Marguerite, extrêmement sensible à la honte, et se doutant bien que sa position présente était suffisamment ridicule, par sa publicité du moins, fit adroitement signe à Arthur, qu’elle aperçut dans la suite du roi, de venir à elle ; et, se servant de son bras pour se relever, elle lui dit tout bas à part et en anglais : « À quel saint dois-je me vouer pour conserver la patience dont j’ai si grand besoin ? — Par pitié, ma royale dame, rappelez votre fermeté d’âme et votre calme, » répondit à voix basse son écuyer, qui se trouva dans le moment plus embarrassé qu’honoré de ses éminentes fonctions, car il put remarquer que la reine tremblait réellement d’impatience et de dépit.

Ils reprirent enfin le chemin du palais, le père et la fille se donnant le bras, situation très agréable à Marguerite, qui pouvait prendre sur elle d’endurer les effusions de la tendresse du vieillard et le ton général de sa conversation, pourvu qu’il ne fût pas entendu par les autres.

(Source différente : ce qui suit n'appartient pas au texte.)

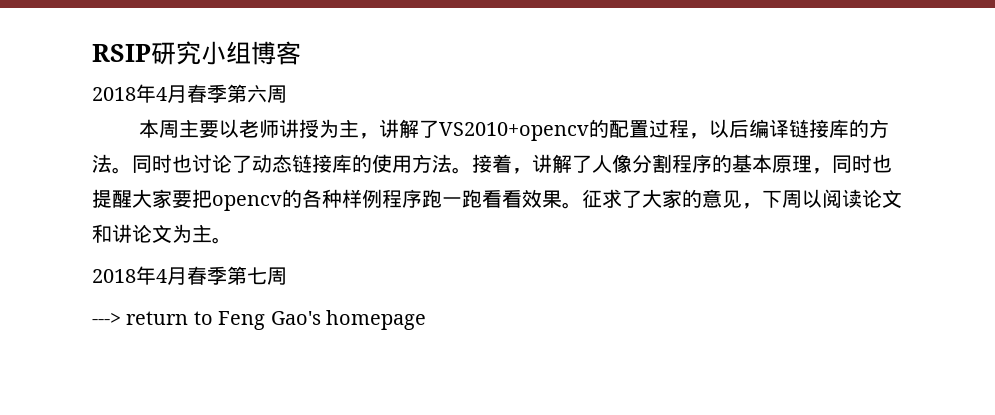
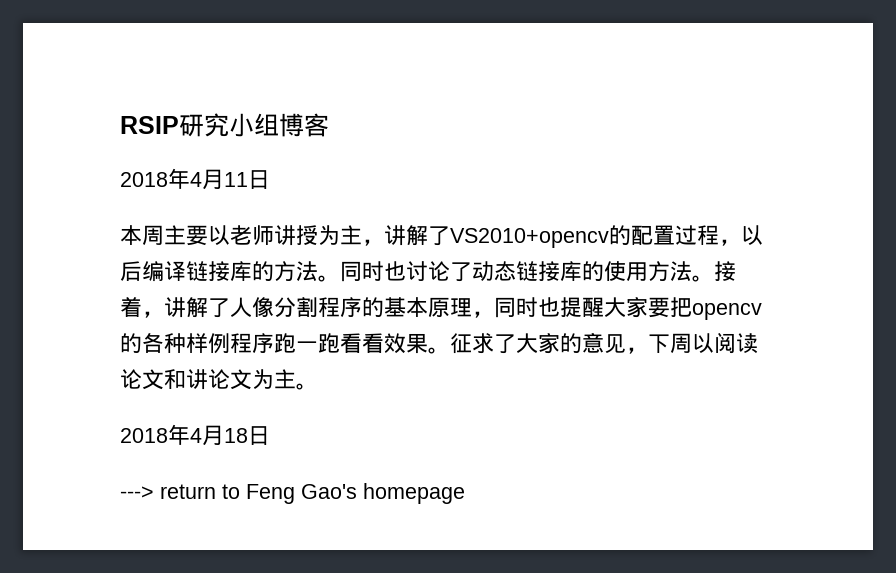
- 2018年4月春季第六周
+ 2018年4月11日
- 2018年4月春季第七周
+ 2018年4月18日

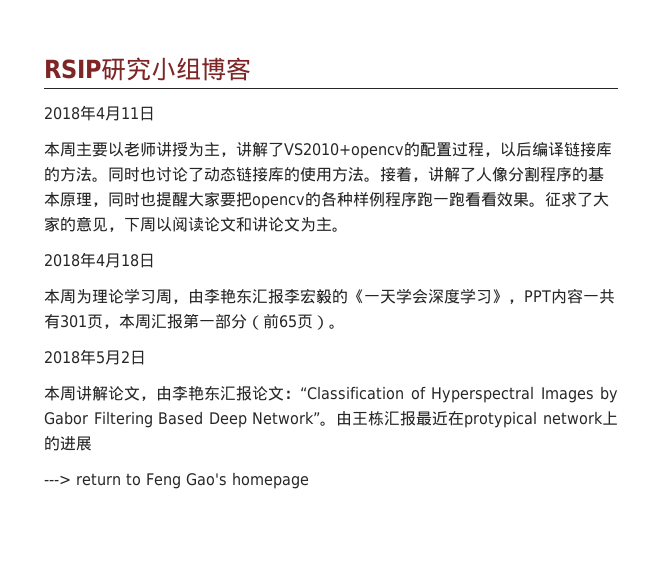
+ 本周为理论学习周，由李艳东汇报李宏毅的《一天学会深度学习》，PPT内容一共有301页，本周汇报第一部分（前65页）。
+ 2018年5月2日
+ 本周讲解论文，由李艳东汇报论文：“Classification of Hyperspectral Images by Gabor Filtering Based Deep Network”。由王栋汇报最近在protypical network上的进展

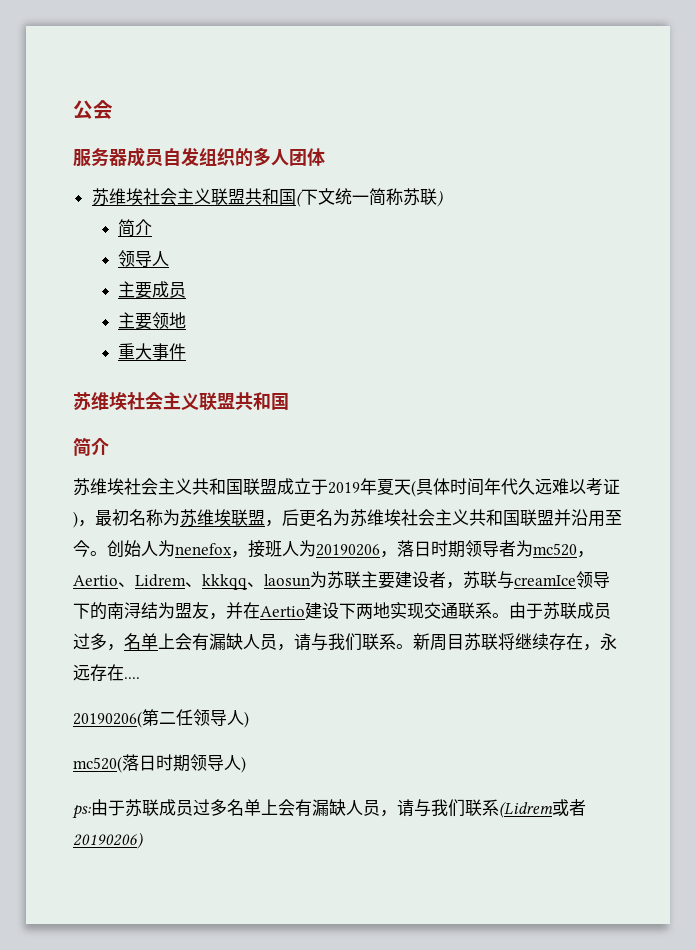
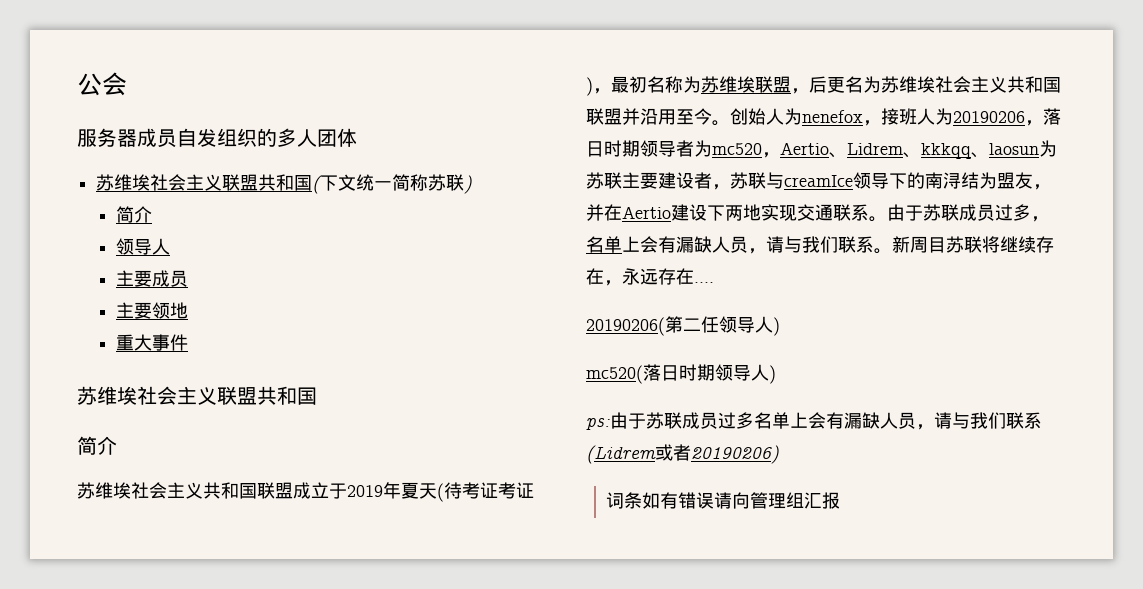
- 苏维埃社会主义共和国联盟成立于2019年夏天(具体时间年代久远难以考证)，最初名称为苏维埃联盟，后更名为苏维埃社会主义共和国联盟并沿用至今。
+ 苏维埃社会主义共和国联盟成立于2019年夏天(待考证考证)，最初名称为苏维埃联盟，后更名为苏维埃社会主义共和国联盟并沿用至今。
+ 词条如有错误请向管理组汇报

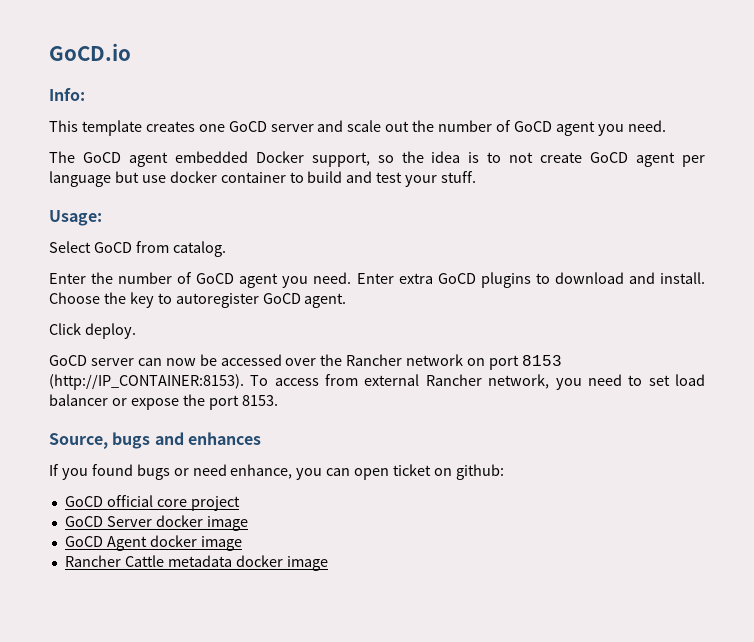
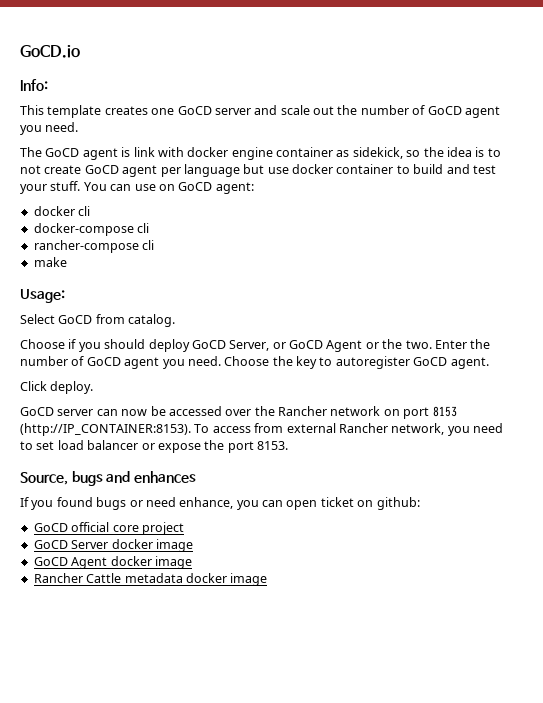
- The GoCD agent embedded Docker support, so the idea is to not create GoCD agent per language but use docker container to build and test your stuff.
+ The GoCD agent is link with docker engine container as sidekick, so the idea is to not create GoCD agent per language but use docker container to build and test your stuff. You can use on GoCD agent:
+ docker cli
+ docker-compose cli
+ rancher-compose cli
+ make
+ Choose if you should deploy GoCD Server, or GoCD Agent or the two.
- Enter extra GoCD plugins to download and install.

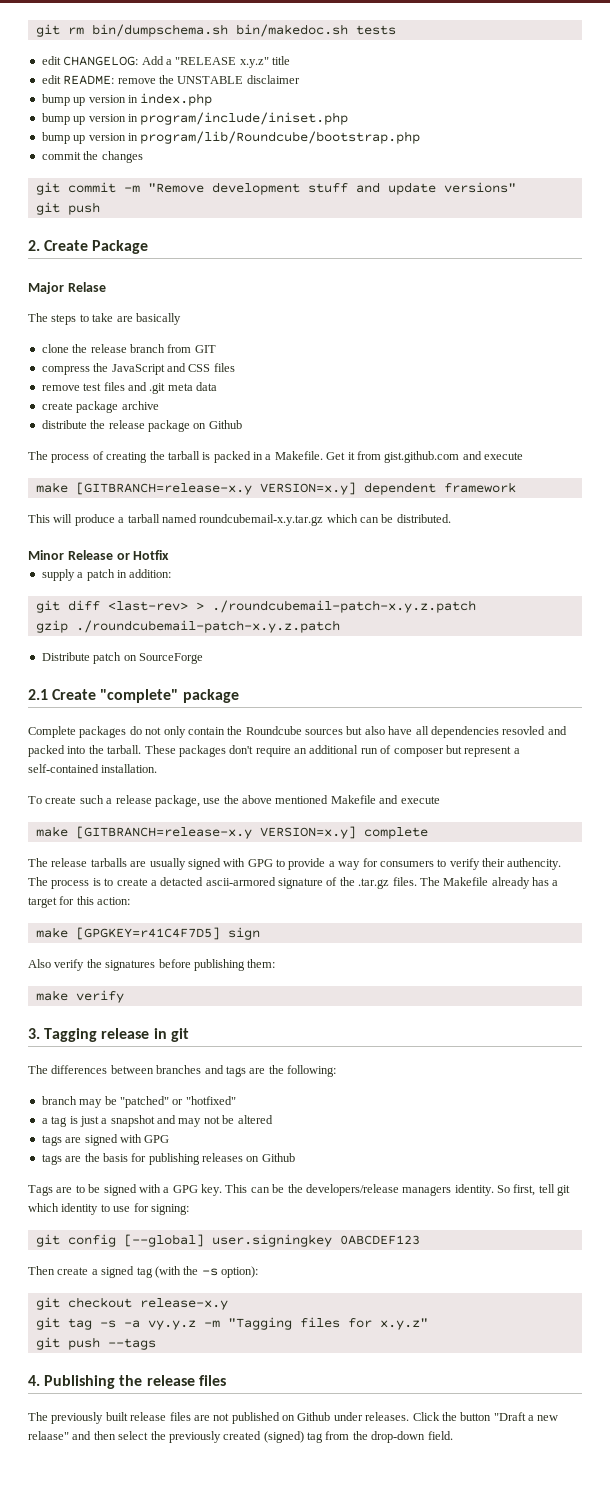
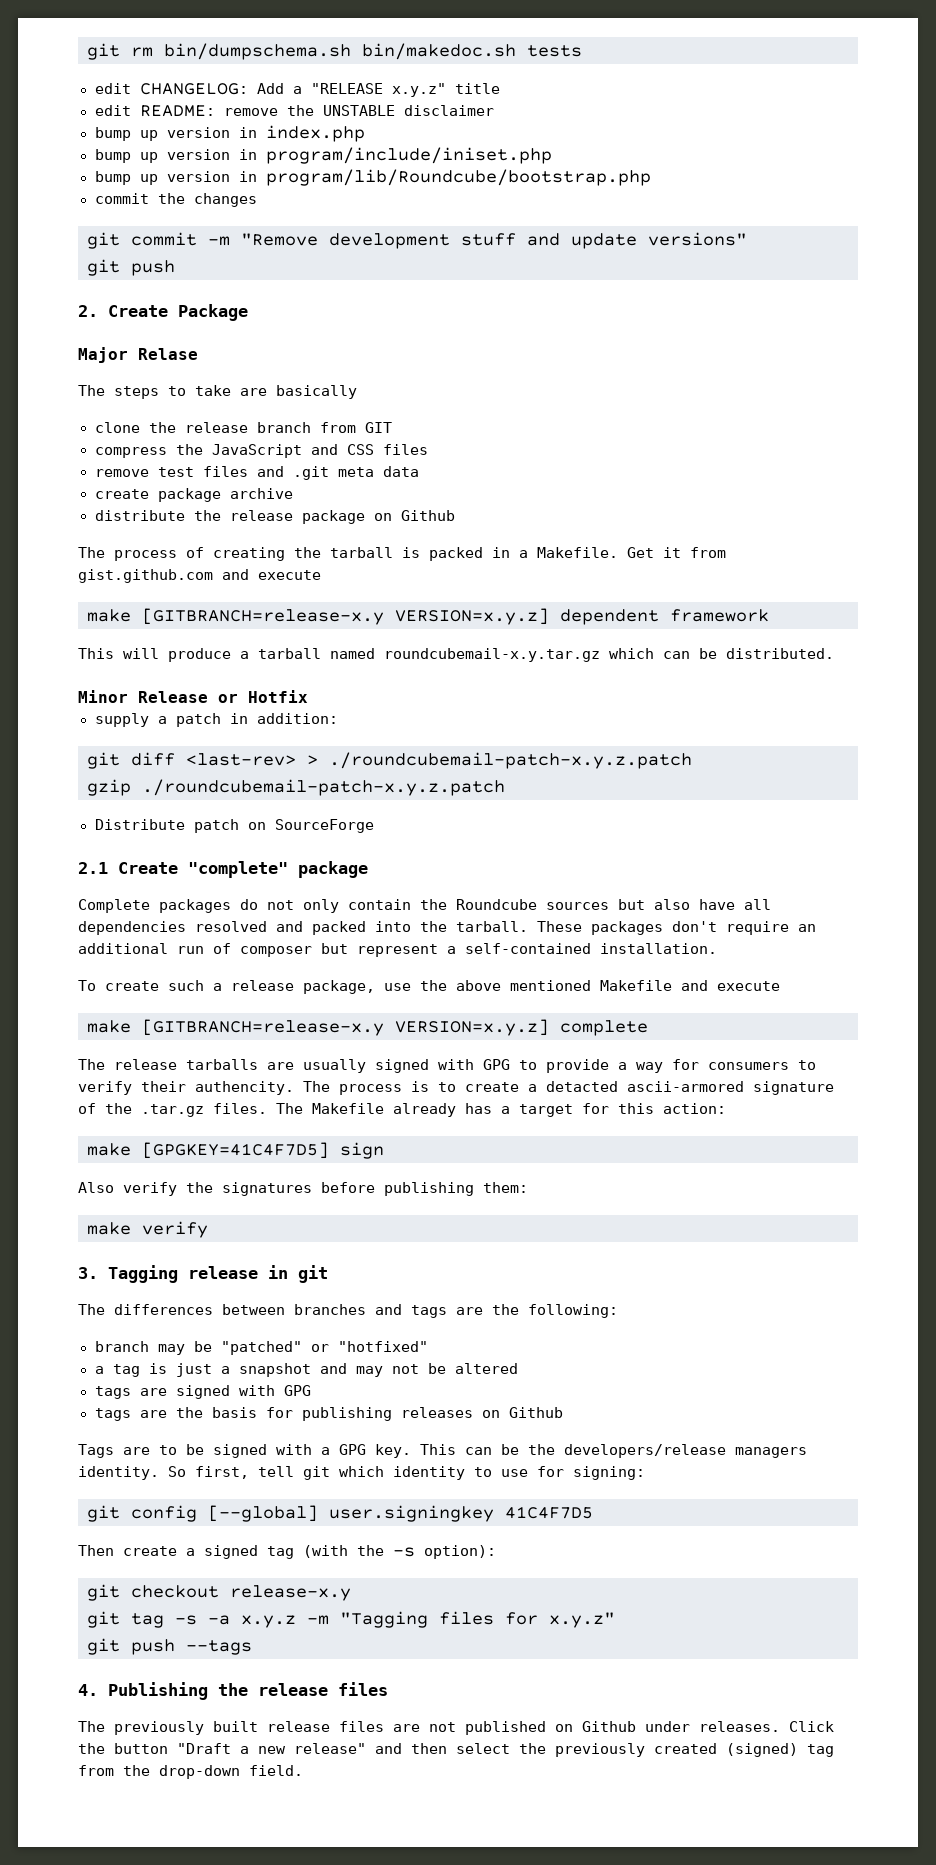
- make [GITBRANCH=release-x.y VERSION=x.y] dependent framework
+ make [GITBRANCH=release-x.y VERSION=x.y.z] dependent framework
- Complete packages do not only contain the Roundcube sources but also have all dependencies resovled and packed into the tarball.
+ Complete packages do not only contain the Roundcube sources but also have all dependencies resolved and packed into the tarball.
- make [GITBRANCH=release-x.y VERSION=x.y] complete
+ make [GITBRANCH=release-x.y VERSION=x.y.z] complete
- make [GPGKEY=r41C4F7D5] sign
+ make [GPGKEY=41C4F7D5] sign
- git config [--global] user.signingkey 0ABCDEF123
+ git config [--global] user.signingkey 41C4F7D5
- git tag -s -a vy.y.z -m "Tagging files for x.y.z"
+ git tag -s -a x.y.z -m "Tagging files for x.y.z"
- Click the button "Draft a new relaase" and then select the previously created (signed) tag from the drop-down field.
+ Click the button "Draft a new release" and then select the previously created (signed) tag from the drop-down field.

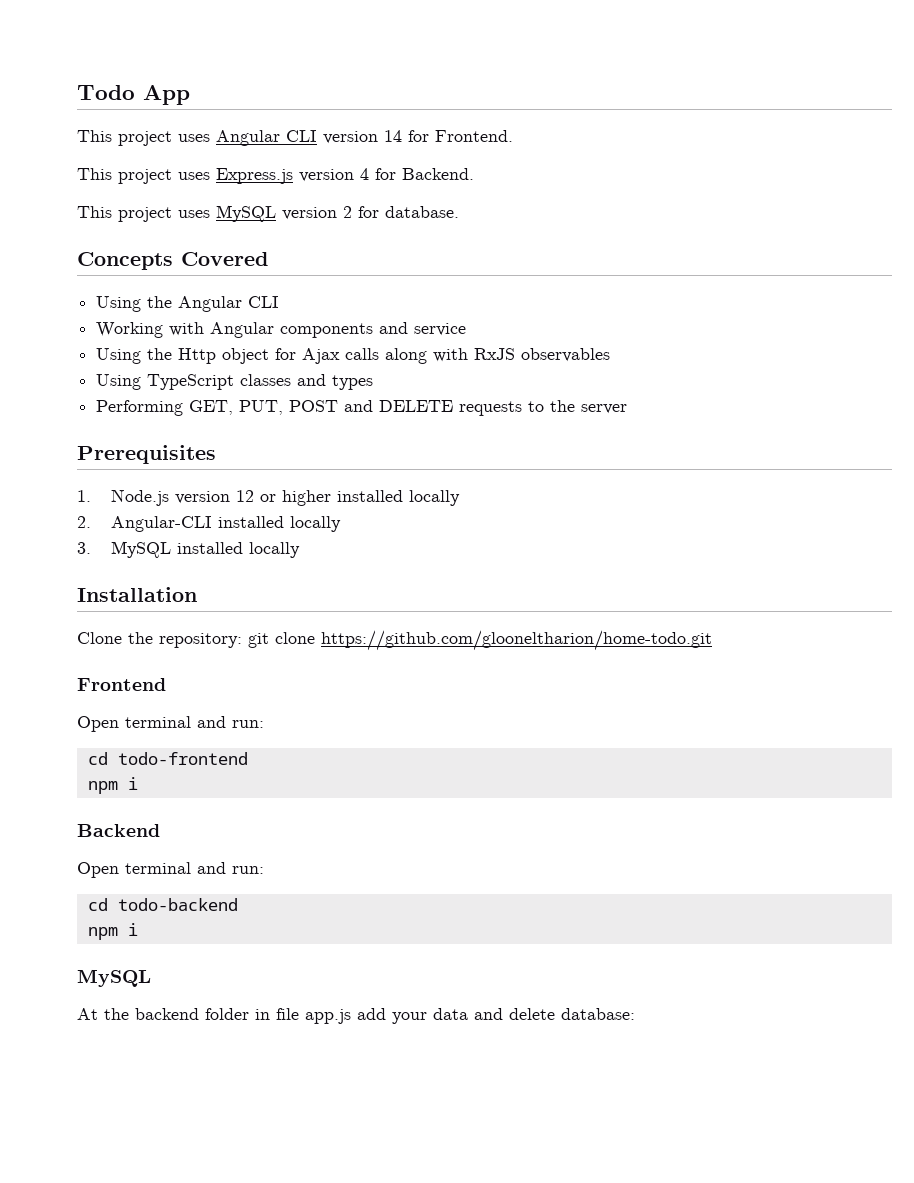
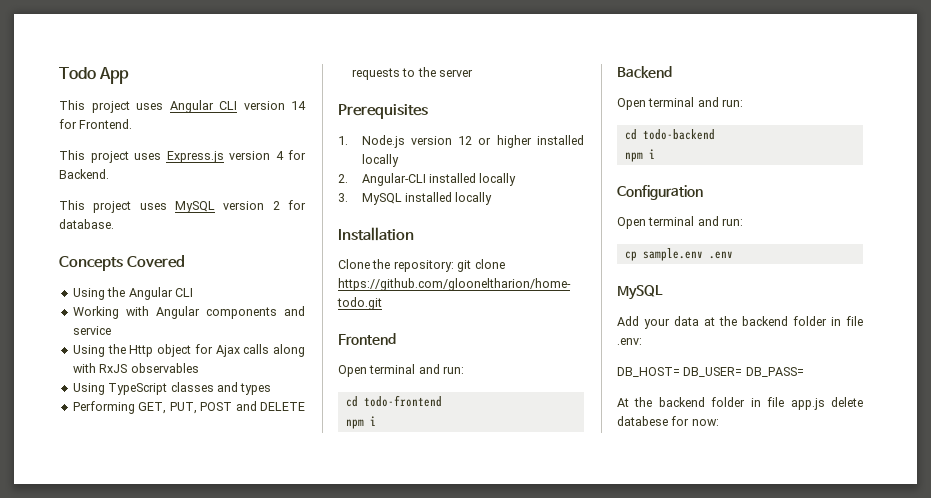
  cd todo-backend
  npm i
+ Configuration
+ Open terminal and run:
+ cp sample.env .env
  MySQL
+ Add your data at the backend folder in file .env:
+ DB_HOST= DB_USER= DB_PASS=
- At the backend folder in file app.js add your data and delete database:
+ At the backend folder in file app.js delete databese for now:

De même, elle supporta avec une louable patience les attentions fastidieuses qu’il lui prodigua à table, remarqua ses principaux courtisans, s’informa des autres, fit tomber la conversation sur ses sujets favoris, sur la poésie, sur la peinture et la musique, au point que le bon roi René fut autant ravi des politesses inaccoutumées de sa fille que le fut jamais un amant des aveux favorables de sa maîtresse quand, après plusieurs années d’une cour assidue, la glace de son cœur vient enfin à se fondre. Il en coûta à la hautaine Marguerite un grand effort pour se plier à jouer ce rôle… Son orgueil lui reprochait de descendre jusqu’à flatter les faibles de son père pour l’amener à la renonciation de ses domaines… Cependant, comme elle avait entrepris de le faire, comme elle avait déjà tant hasardé pour une descente en Angleterre, la seule chance de succès qui lui restât, elle ne voyait ou ne voulait pas voir d’autre parti à prendre.